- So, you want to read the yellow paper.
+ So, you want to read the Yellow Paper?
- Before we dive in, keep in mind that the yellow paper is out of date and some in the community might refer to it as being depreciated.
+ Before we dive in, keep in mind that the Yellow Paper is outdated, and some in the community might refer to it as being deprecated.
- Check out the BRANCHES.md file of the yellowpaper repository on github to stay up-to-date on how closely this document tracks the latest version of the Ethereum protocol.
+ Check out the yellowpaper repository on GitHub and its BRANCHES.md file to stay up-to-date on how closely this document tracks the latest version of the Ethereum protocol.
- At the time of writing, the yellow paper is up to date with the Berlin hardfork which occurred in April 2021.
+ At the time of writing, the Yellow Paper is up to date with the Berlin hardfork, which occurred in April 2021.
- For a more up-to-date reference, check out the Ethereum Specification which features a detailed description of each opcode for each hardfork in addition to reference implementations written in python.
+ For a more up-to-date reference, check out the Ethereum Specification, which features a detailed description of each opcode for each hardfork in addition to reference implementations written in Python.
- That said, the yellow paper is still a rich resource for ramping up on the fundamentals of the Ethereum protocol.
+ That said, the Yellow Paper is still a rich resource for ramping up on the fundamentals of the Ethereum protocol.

## AIM OF THE TASK
Using the data above, copy each line that contains "hardfork".

## WRITTEN SOLUTION
- At the time of writing, the yellow paper is up to date with the Berlin hardfork which occurred in April 2021.
+ At the time of writing, the Yellow Paper is up to date with the Berlin hardfork, which occurred in April 2021.
- For a more up-to-date reference, check out the Ethereum Specification which features a detailed description of each opcode for each hardfork in addition to reference implementations written in python.
+ For a more up-to-date reference, check out the Ethereum Specification, which features a detailed description of each opcode for each hardfork in addition to reference implementations written in Python.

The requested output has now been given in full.